Project Overview

Overview

The modern chemical industry is supported by "synthetic chemistry" that builds new bonds by combining compounds with 2 to 5 carbon atoms and/or aromatic hydrocarbons such as benzene, toluene, and xylene obtained by petroleum refining. Among them, polymers formed by repeatedly binding these simple molecules have rapidly become widespread as synthetic resins (plastics). However, looking at modern chemistry from the perspective of "degradation chemistry", we realize that we have insufficient reactions or catalysts (tools) to disconnect the intermolecular bonds of macromolecules and decompose them into simple small molecules. Now, we should make progress in basic research that responds to the demands of society from the perspective of "degradation chemistry". In recent years, intensive efforts have been devoted to the recycling of plastic wastes. For example, polyalkylene terephthalate, often used as PET bottles, can be subjected to material recycling and monomer recycling by the state of art technology. Polystyrene used in food packaging and polymethylmethacrylate used as organic glass can be decomposed into monomers by heating. On the other hand, there are many persistent plastics for which environmentally friendly recycling methods have not yet been established. For example, thermosetting resins such as epoxy resins and engineering plastics with high heat resistance such as polycarbonate are extremely difficult to decompose. In addition, polyolefin (a general term for polyethylene and polypropylene) which makes up about half of the total plastic production, often used for containers and packaging, is mainly recycled by gasification and oilification. Since this method requires a large amount of energy, energy saving is required from the viewpoint of life cycle assessment (LCA).

Against such a background, this research aims to provide new solutions to the above-mentioned problems from basic science. We will develop catalysts for degrading plastics at the molecular level or for recycling and upcycling (creating new useful raw materials). While development of a heterogeneous catalyst (solid catalyst) that can be recovered and reused is indispensable for social implementation, difficulty in precise structural control of heterogeneous catalysts often prevents them from effective improvement based on understanding of the reaction mechanisms.
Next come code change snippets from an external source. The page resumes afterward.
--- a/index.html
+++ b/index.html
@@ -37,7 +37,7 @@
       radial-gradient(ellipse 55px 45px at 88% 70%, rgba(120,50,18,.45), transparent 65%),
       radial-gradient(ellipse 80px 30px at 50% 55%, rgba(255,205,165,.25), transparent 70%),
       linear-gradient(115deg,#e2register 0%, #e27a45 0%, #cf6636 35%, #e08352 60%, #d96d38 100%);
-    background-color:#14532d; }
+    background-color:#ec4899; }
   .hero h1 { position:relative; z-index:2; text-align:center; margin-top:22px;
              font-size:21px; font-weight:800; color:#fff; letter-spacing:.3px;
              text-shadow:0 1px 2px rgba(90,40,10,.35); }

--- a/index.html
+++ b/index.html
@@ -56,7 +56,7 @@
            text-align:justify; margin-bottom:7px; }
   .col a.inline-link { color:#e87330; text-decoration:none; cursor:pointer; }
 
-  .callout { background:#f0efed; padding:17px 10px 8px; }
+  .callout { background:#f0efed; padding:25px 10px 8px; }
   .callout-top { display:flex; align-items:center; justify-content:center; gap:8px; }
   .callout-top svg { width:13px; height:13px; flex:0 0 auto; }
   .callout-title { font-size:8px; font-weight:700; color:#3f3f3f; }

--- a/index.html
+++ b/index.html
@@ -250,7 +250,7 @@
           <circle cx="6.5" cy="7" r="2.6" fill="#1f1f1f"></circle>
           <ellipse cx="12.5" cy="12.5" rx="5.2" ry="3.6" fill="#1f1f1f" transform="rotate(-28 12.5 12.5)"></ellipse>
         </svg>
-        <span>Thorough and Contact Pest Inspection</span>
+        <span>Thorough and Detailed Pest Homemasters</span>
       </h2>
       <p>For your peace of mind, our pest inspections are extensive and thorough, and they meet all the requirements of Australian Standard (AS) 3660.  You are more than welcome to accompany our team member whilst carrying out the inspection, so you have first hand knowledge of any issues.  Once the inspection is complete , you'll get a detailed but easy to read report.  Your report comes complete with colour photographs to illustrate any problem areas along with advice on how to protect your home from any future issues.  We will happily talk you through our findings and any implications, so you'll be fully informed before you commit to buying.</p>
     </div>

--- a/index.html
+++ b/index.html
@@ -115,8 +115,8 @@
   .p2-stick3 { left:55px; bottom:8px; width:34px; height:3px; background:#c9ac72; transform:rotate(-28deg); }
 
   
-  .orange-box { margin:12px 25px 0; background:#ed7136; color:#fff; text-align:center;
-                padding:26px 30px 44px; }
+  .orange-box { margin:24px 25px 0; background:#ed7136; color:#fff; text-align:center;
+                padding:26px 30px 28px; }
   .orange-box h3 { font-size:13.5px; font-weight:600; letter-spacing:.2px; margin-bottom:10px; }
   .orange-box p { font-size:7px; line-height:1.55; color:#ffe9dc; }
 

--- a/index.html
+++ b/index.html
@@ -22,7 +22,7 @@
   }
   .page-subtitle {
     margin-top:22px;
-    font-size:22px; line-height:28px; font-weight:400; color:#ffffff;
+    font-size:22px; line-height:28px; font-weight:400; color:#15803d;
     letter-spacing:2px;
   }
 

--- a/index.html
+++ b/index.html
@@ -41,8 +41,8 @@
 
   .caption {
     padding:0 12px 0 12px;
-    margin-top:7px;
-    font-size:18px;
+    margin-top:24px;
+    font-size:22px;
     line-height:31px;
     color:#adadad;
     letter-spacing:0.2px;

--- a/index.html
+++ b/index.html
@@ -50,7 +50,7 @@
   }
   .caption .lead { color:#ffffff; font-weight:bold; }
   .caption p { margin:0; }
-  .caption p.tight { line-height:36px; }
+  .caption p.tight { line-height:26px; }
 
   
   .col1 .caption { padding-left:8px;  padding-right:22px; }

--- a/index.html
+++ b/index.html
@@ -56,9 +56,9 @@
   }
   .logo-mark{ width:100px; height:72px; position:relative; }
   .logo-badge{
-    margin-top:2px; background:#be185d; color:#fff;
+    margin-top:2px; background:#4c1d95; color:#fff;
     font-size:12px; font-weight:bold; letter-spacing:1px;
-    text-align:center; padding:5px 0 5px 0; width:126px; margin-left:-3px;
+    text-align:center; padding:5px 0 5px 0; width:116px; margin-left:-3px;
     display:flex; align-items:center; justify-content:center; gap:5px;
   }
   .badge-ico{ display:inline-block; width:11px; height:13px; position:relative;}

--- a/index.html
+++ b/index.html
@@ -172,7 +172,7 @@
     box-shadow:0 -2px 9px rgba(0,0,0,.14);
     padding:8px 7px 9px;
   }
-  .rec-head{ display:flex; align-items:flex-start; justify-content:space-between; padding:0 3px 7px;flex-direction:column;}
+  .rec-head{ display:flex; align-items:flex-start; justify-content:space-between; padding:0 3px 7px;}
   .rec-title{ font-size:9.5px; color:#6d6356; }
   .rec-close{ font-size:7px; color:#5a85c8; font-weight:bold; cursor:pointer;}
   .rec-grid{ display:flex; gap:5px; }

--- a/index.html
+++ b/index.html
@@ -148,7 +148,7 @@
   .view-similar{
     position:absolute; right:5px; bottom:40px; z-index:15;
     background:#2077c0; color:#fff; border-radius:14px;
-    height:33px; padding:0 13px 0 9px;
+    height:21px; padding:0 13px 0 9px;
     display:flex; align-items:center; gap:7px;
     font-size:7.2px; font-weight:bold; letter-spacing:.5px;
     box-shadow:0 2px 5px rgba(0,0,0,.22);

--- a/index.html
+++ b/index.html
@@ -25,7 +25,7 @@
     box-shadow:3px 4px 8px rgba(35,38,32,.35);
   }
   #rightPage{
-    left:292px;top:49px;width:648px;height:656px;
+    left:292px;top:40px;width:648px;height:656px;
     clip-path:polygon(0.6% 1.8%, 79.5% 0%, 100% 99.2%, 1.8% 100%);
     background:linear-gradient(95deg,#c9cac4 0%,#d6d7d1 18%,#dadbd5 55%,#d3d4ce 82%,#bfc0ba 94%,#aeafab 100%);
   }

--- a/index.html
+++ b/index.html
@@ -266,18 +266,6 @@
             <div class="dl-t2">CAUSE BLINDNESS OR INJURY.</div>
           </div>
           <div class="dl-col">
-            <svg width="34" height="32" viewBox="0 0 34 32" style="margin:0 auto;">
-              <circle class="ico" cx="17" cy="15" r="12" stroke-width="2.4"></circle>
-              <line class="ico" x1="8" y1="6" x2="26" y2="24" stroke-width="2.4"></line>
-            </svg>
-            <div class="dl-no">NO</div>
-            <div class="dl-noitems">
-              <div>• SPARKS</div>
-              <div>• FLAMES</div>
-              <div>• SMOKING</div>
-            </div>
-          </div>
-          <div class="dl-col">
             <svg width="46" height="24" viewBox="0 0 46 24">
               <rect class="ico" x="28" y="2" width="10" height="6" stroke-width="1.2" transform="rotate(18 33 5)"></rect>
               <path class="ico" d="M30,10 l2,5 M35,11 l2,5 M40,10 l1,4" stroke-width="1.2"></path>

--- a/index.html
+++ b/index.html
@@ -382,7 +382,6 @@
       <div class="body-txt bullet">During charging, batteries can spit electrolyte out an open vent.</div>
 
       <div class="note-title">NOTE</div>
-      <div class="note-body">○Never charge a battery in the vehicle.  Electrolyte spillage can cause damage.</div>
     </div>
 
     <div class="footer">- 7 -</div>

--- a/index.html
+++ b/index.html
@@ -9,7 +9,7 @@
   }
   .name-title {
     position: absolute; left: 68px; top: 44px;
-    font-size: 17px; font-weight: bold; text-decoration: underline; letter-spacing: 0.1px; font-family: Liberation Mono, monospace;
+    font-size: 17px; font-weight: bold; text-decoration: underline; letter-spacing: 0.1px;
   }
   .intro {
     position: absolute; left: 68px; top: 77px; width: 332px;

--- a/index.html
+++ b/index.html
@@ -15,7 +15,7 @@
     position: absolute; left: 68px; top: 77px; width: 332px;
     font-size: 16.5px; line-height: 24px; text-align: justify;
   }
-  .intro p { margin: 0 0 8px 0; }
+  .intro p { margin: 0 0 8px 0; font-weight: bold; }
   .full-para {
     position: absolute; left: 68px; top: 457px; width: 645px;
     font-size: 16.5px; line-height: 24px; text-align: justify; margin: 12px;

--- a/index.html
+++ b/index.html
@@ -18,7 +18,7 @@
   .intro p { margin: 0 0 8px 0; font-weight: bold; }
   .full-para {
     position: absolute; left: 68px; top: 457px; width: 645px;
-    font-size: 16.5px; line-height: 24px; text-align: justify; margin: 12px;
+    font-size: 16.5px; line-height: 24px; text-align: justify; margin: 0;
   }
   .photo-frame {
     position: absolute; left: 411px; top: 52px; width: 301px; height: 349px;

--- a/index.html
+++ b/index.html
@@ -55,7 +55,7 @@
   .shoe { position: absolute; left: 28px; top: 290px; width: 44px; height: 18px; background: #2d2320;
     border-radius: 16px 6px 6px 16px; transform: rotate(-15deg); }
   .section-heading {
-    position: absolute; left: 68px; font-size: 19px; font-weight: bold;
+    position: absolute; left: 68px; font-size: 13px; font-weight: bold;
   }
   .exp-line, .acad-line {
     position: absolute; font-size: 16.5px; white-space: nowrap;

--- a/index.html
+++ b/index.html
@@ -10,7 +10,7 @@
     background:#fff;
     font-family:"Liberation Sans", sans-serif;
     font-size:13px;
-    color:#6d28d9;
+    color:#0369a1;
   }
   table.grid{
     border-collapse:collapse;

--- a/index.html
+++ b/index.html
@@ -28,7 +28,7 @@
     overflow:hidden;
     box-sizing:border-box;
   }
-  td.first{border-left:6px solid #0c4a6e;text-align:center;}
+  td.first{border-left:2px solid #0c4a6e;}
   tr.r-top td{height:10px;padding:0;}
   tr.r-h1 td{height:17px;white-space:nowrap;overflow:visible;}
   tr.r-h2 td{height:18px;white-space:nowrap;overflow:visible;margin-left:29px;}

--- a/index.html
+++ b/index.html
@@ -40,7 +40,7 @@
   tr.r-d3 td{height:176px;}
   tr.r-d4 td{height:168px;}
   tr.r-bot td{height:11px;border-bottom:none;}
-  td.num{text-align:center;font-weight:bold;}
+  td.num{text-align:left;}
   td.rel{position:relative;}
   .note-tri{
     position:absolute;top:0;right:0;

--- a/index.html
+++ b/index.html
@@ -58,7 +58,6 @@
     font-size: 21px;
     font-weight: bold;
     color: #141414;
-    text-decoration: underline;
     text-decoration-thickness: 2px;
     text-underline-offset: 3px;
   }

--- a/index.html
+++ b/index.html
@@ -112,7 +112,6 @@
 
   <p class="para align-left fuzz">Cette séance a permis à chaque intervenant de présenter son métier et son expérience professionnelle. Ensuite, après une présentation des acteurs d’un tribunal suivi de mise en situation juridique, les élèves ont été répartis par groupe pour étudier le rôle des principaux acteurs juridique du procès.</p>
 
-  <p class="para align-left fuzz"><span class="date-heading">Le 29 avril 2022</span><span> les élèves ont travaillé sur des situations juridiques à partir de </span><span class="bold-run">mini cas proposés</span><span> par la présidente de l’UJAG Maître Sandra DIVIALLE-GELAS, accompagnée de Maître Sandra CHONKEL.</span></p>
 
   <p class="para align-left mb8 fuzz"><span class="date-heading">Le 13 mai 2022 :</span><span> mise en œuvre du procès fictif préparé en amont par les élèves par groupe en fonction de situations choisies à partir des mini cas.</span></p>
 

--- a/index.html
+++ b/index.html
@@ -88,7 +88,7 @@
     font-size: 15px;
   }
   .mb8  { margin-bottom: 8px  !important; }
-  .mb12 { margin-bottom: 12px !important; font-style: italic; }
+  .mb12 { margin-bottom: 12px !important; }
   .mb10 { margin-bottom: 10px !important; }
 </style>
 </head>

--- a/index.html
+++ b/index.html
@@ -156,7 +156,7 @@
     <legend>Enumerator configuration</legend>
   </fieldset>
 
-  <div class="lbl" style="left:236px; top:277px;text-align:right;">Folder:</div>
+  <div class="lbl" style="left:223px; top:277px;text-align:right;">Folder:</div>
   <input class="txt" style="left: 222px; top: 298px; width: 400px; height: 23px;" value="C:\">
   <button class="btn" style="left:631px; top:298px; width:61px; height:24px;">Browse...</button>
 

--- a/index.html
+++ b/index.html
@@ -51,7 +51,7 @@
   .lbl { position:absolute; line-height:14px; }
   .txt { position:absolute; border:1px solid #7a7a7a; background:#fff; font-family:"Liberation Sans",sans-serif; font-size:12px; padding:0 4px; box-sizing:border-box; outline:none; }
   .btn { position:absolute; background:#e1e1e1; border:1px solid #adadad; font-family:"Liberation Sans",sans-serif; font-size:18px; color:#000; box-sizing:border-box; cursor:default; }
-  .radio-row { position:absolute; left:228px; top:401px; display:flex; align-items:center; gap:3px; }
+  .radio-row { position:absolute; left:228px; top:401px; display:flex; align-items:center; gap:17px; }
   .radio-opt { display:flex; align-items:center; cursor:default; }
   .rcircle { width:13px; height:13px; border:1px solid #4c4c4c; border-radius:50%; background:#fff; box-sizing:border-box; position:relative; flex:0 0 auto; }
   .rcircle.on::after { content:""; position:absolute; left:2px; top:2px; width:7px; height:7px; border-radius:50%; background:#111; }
Here, we focus our attention on the cooperative effect (neighboring-group effect in catalysis) played by the functional group(s) adjacent to the active metal centers in the catalyst. The effect has been attracting attention in recent years in homogeneous catalysts. We propose to expand this concept to heterogeneous catalysts, aiming at the development of well-defined recoverable and reusable catalysts with higher efficiency for plastic degradation.